ACTIVITY:
Look below for the line that has "(207, 1757) none". Set down the lines from there through the line that has "[742,667,850,688] [67,694,258,714] directory", exactly as written.
___ ENTRIES SHOWN ___
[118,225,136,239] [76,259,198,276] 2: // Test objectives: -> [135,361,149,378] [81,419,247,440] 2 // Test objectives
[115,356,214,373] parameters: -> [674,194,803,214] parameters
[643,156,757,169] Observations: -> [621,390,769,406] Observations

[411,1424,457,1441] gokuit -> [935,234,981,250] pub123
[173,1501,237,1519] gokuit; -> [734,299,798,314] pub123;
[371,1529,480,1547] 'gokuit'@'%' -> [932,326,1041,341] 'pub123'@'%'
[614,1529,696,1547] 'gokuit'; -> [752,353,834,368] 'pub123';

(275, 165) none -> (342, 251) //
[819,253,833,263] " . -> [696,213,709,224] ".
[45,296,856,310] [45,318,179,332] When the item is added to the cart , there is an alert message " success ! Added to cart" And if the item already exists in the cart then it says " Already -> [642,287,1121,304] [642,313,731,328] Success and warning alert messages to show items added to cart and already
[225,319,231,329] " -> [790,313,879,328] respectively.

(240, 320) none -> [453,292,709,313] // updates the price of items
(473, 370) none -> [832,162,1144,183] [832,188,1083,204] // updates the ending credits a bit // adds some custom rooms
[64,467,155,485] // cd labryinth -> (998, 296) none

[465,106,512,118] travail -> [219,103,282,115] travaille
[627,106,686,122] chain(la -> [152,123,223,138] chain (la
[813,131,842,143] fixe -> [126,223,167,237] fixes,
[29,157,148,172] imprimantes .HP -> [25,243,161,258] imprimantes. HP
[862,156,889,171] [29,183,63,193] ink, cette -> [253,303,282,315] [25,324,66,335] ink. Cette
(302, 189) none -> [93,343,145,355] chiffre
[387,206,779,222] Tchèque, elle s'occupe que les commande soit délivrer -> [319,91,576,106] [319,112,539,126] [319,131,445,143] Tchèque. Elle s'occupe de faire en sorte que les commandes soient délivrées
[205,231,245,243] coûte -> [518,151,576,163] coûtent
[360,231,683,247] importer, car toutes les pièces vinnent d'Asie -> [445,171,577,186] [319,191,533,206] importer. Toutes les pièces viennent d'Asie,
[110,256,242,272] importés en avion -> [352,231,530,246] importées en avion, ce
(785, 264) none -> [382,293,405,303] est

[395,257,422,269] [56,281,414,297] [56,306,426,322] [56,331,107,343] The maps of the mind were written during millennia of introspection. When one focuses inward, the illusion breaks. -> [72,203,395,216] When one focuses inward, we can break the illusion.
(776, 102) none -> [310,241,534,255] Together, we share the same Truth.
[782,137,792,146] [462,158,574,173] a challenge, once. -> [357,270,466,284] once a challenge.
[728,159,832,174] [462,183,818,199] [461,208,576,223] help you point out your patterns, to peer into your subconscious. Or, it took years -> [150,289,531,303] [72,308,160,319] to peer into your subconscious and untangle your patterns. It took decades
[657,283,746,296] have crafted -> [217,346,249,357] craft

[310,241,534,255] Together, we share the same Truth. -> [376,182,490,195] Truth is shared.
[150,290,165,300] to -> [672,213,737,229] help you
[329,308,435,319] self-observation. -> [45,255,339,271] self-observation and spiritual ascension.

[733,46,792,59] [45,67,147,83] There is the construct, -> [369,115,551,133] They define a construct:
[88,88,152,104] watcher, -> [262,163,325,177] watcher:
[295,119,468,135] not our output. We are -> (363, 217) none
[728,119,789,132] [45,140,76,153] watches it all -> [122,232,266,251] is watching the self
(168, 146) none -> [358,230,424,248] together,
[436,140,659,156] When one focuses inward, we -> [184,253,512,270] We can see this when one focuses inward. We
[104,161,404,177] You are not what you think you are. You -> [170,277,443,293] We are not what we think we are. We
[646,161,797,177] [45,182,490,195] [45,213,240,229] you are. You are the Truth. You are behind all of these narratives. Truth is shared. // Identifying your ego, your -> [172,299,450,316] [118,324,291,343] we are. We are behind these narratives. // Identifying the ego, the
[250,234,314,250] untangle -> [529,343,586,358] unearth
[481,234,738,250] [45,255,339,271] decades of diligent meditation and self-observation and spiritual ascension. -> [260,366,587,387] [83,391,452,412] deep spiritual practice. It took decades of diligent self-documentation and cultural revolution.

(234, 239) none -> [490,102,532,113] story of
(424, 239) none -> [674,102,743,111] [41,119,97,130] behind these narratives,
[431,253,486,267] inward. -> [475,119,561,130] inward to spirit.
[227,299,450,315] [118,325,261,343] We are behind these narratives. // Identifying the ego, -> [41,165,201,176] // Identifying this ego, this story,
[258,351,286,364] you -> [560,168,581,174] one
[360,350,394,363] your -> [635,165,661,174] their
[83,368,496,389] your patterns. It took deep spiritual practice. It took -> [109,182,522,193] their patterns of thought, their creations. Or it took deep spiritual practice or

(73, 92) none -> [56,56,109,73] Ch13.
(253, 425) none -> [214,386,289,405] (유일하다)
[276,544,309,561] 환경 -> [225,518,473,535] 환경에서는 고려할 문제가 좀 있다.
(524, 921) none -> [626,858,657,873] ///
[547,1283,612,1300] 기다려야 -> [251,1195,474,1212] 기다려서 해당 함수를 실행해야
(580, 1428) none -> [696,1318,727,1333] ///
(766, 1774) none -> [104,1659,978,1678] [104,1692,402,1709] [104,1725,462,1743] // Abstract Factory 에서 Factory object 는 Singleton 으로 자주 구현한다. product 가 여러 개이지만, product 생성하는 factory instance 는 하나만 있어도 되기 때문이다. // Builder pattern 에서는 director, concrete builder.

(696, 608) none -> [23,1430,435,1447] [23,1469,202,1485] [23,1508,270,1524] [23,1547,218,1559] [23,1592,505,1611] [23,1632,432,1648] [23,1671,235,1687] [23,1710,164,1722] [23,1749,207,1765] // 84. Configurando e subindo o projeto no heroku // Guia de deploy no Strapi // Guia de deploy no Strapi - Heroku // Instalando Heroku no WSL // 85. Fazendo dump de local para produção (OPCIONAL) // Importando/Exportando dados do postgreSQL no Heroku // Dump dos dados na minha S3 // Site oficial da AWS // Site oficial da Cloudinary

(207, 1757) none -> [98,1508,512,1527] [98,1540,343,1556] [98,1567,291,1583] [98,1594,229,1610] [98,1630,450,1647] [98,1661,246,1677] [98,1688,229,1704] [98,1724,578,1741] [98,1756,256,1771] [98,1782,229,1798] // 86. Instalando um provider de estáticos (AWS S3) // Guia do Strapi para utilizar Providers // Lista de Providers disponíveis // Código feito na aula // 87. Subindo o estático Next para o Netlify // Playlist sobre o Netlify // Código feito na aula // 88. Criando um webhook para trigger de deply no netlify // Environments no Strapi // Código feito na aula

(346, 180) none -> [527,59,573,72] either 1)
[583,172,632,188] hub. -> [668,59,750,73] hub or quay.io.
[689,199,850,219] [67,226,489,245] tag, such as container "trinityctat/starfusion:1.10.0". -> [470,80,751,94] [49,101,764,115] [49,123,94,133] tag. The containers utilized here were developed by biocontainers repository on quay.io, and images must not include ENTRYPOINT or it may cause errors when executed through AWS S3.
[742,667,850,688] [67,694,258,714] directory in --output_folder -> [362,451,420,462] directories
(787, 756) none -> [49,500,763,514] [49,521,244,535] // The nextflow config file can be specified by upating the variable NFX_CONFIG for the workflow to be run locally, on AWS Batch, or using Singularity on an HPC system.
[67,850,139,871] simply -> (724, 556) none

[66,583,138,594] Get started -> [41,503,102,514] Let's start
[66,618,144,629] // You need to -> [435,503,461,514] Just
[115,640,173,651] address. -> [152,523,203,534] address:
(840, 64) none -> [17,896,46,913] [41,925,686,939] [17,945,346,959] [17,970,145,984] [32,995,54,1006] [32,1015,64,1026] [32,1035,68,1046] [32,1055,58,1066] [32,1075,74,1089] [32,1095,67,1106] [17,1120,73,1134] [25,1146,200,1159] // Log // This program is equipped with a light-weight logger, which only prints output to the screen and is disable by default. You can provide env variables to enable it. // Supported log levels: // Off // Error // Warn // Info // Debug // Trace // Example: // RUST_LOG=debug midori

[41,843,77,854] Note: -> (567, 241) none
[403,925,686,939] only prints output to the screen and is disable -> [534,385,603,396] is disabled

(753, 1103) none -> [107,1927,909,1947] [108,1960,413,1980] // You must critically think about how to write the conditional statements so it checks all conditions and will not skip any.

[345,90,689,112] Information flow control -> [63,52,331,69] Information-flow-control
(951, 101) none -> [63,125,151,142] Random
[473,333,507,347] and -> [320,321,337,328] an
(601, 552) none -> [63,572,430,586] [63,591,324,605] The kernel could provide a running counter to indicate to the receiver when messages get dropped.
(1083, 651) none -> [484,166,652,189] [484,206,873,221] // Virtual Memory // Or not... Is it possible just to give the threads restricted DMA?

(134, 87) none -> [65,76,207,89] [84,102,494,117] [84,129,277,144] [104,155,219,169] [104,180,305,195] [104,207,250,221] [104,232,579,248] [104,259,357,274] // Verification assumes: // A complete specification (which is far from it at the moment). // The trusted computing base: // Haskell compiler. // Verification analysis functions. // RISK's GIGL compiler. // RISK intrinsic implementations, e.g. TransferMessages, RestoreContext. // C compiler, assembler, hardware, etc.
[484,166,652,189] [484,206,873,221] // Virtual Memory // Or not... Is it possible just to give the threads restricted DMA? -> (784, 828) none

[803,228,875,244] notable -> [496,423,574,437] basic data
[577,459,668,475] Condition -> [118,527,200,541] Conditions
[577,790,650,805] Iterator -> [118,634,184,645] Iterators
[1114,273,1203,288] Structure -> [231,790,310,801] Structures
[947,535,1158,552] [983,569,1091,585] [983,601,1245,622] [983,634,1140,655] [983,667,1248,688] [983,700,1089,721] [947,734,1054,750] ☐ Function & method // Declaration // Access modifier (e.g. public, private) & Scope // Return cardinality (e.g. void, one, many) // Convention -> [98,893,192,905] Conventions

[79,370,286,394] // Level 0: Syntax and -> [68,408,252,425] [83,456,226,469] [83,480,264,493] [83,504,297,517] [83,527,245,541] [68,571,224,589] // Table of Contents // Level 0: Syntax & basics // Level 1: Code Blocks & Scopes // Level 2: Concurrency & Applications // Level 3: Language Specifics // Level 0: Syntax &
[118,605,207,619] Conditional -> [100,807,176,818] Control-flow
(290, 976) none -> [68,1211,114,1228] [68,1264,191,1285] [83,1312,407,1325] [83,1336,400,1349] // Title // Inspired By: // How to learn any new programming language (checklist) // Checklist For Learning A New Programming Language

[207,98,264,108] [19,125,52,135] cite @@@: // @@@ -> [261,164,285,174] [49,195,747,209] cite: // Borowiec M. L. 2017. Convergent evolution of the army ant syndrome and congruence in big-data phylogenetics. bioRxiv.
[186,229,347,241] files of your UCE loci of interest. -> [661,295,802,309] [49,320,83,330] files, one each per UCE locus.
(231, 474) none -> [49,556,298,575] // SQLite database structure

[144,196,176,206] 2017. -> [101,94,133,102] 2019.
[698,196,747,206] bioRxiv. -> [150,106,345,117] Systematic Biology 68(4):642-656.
___
ANSWER TO THE PROBLEM:
(207, 1757) none -> [98,1508,512,1527] [98,1540,343,1556] [98,1567,291,1583] [98,1594,229,1610] [98,1630,450,1647] [98,1661,246,1677] [98,1688,229,1704] [98,1724,578,1741] [98,1756,256,1771] [98,1782,229,1798] // 86. Instalando um provider de estáticos (AWS S3) // Guia do Strapi para utilizar Providers // Lista de Providers disponíveis // Código feito na aula // 87. Subindo o estático Next para o Netlify // Playlist sobre o Netlify // Código feito na aula // 88. Criando um webhook para trigger de deply no netlify // Environments no Strapi // Código feito na aula

(346, 180) none -> [527,59,573,72] either 1)
[583,172,632,188] hub. -> [668,59,750,73] hub or quay.io.
[689,199,850,219] [67,226,489,245] tag, such as container "trinityctat/starfusion:1.10.0". -> [470,80,751,94] [49,101,764,115] [49,123,94,133] tag. The containers utilized here were developed by biocontainers repository on quay.io, and images must not include ENTRYPOINT or it may cause errors when executed through AWS S3.
[742,667,850,688] [67,694,258,714] directory in --output_folder -> [362,451,420,462] directories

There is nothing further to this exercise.